- **WORK INSTRUCTION**:
Everything in the data below is left aside except the lines from the one containing "Создание самоподписаного сертификата." through the one containing "- 3. Запустите"; repeat those exactly.

============================================================

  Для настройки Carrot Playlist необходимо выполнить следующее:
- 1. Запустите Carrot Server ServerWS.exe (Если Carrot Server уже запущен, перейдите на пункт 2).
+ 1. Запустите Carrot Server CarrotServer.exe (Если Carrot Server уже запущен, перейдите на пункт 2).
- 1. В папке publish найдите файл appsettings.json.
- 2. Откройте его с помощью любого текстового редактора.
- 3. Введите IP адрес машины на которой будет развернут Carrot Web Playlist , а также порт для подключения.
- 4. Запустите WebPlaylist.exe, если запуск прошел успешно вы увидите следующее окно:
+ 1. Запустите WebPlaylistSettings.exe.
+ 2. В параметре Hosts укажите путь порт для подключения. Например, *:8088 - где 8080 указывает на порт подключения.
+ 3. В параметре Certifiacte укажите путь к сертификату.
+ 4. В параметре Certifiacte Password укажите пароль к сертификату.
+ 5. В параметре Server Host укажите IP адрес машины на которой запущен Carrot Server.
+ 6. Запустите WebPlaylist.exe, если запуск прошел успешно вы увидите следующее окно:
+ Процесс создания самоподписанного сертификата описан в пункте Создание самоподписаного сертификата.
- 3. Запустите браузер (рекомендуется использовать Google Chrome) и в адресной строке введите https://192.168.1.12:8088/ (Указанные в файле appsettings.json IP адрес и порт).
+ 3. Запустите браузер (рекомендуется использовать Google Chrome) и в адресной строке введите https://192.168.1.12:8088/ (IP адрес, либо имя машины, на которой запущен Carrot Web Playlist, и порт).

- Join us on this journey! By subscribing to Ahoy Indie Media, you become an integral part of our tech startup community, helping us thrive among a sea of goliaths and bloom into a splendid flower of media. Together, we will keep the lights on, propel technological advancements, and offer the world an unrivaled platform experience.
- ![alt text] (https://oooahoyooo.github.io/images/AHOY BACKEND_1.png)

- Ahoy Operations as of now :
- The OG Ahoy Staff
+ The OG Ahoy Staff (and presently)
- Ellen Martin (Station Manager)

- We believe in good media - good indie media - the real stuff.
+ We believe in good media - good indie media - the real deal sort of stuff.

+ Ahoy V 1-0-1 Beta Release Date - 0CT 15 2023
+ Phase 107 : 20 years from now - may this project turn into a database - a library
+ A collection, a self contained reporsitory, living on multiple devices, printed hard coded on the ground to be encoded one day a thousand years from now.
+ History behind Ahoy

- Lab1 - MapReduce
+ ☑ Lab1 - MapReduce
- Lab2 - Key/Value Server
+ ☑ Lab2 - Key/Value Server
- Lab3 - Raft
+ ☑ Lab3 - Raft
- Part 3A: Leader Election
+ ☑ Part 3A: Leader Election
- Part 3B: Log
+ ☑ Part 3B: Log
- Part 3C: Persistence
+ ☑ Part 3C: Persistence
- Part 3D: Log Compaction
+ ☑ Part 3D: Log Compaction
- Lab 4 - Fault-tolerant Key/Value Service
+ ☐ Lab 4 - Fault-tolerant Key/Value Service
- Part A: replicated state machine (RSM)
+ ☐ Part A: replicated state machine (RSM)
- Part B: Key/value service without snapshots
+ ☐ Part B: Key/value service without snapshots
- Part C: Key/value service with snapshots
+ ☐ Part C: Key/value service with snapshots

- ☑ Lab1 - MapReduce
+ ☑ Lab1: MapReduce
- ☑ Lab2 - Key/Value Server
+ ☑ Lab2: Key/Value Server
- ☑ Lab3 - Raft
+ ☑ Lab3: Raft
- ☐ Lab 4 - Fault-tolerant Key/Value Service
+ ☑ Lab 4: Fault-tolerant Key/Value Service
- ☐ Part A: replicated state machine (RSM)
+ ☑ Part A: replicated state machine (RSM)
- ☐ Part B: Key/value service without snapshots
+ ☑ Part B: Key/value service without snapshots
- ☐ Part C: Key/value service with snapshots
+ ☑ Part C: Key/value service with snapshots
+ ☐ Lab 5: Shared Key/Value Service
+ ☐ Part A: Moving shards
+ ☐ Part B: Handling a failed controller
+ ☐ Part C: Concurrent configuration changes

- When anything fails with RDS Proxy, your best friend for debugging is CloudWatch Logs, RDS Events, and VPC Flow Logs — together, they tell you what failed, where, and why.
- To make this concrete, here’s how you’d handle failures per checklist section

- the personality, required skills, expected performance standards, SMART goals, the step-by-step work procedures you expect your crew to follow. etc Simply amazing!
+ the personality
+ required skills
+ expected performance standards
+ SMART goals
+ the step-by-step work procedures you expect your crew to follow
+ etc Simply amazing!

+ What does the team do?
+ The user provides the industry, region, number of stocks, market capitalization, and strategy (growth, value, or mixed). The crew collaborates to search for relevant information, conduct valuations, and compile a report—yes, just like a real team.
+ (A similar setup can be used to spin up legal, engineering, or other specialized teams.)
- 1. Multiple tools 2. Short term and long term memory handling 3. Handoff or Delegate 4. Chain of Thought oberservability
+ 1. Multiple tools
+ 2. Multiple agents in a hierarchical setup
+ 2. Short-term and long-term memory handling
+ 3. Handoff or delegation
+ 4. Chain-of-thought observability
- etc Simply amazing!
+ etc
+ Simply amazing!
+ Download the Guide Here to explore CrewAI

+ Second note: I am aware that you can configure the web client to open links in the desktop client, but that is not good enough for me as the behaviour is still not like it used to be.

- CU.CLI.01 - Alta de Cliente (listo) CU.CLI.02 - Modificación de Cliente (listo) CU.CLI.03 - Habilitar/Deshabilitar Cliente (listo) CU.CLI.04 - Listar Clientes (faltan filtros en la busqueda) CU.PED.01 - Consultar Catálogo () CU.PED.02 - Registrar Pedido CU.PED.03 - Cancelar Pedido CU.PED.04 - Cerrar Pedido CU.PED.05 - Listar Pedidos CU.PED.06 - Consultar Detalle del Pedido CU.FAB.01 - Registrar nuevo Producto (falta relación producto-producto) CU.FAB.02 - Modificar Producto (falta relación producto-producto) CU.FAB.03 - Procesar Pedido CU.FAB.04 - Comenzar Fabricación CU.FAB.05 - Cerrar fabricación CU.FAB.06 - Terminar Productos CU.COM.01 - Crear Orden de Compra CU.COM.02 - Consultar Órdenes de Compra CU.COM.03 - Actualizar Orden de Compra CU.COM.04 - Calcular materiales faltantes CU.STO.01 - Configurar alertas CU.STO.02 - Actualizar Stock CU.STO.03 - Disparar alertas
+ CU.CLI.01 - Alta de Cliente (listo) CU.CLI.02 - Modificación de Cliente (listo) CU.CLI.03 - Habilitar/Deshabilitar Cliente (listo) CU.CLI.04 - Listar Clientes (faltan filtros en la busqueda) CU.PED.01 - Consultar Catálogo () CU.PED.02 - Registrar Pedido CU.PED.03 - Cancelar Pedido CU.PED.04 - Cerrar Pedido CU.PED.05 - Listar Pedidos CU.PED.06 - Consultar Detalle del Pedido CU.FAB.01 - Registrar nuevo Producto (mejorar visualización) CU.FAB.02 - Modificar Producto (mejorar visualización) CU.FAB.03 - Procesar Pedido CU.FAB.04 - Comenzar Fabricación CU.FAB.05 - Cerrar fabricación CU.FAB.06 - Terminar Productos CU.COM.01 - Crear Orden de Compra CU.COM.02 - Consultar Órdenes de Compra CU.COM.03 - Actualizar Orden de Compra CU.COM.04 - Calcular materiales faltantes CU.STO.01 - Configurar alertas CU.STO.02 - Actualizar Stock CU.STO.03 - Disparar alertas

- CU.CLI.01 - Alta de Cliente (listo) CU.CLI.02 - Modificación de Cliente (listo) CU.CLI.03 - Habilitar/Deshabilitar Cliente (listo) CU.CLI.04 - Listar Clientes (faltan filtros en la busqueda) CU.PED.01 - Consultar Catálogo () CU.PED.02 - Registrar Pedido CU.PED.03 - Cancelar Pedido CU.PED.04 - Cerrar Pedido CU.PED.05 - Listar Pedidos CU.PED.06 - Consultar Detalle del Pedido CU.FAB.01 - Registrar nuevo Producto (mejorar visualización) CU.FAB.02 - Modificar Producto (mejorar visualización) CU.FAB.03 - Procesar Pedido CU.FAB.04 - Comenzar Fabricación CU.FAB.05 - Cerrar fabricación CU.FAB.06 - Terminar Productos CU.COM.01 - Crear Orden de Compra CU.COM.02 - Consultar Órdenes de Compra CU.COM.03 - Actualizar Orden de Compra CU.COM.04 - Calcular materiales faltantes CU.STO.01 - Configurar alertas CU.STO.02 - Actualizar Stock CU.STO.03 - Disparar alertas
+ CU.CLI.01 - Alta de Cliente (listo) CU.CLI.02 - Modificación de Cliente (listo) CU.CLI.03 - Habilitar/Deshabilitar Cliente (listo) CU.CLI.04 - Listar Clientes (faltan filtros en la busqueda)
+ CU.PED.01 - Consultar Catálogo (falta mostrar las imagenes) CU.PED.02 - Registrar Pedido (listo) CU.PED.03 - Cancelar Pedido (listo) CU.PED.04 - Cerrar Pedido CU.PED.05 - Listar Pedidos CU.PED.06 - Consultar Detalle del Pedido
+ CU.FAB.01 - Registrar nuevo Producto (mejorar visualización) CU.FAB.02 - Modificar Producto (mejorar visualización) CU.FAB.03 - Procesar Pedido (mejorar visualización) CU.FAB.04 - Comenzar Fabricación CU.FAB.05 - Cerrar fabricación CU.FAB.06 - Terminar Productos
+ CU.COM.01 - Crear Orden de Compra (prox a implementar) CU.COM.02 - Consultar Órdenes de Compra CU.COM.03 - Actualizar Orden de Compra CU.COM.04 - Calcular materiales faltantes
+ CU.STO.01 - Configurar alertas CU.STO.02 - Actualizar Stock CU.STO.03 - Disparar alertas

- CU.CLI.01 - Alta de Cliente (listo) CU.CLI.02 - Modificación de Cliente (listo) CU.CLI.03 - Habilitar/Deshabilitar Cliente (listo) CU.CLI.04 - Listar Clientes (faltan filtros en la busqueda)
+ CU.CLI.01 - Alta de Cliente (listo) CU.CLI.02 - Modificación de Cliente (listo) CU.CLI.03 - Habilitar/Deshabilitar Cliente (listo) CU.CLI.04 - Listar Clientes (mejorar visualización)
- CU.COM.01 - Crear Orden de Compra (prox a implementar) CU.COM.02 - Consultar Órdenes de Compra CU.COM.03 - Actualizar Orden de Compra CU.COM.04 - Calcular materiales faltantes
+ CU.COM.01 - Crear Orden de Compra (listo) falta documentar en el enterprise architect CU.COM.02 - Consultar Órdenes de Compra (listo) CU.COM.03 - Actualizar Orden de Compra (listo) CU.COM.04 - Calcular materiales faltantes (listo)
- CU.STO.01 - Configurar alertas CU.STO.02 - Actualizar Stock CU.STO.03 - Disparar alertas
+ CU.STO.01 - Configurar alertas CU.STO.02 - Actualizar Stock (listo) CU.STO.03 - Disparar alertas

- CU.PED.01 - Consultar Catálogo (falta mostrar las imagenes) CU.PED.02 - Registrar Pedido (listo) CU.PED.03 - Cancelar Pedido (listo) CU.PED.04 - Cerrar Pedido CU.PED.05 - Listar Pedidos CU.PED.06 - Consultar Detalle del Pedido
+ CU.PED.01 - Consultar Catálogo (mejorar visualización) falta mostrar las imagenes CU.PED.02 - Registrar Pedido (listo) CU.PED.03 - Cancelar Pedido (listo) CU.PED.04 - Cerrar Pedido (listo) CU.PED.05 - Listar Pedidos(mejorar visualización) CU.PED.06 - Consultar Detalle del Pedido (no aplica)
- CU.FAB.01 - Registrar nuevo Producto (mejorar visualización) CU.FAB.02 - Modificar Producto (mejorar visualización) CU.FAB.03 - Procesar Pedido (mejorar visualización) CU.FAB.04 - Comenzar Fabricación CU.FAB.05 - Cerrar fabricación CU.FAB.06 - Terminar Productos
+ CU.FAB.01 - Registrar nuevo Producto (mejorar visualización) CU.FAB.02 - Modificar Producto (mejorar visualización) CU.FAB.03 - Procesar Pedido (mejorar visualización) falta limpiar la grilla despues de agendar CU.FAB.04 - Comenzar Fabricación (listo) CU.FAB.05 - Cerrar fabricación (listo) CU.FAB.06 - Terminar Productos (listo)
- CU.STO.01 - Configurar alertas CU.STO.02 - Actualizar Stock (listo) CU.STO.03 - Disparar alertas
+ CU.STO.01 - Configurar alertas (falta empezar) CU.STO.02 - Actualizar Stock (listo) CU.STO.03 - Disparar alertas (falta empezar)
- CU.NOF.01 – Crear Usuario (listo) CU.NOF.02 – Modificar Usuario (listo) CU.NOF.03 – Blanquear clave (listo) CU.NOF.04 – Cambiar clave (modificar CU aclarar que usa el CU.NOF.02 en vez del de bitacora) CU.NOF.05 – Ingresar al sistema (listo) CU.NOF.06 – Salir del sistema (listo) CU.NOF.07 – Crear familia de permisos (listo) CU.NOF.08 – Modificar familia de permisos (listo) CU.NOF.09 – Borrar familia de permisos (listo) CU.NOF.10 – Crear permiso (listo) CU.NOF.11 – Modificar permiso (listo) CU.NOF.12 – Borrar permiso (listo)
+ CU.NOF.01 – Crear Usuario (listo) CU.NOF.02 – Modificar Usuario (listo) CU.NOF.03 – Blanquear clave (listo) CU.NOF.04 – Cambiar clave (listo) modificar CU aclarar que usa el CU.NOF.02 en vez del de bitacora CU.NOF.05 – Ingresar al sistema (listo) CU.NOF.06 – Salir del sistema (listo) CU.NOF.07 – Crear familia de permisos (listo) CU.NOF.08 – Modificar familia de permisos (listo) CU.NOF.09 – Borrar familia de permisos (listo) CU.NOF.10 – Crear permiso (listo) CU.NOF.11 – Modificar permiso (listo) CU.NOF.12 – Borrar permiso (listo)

============================================================

- **RESPONSE BOX**:
+ Процесс создания самоподписанного сертификата описан в пункте Создание самоподписаного сертификата.
- 3. Запустите браузер (рекомендуется использовать Google Chrome) и в адресной строке введите https://192.168.1.12:8088/ (Указанные в файле appsettings.json IP адрес и порт).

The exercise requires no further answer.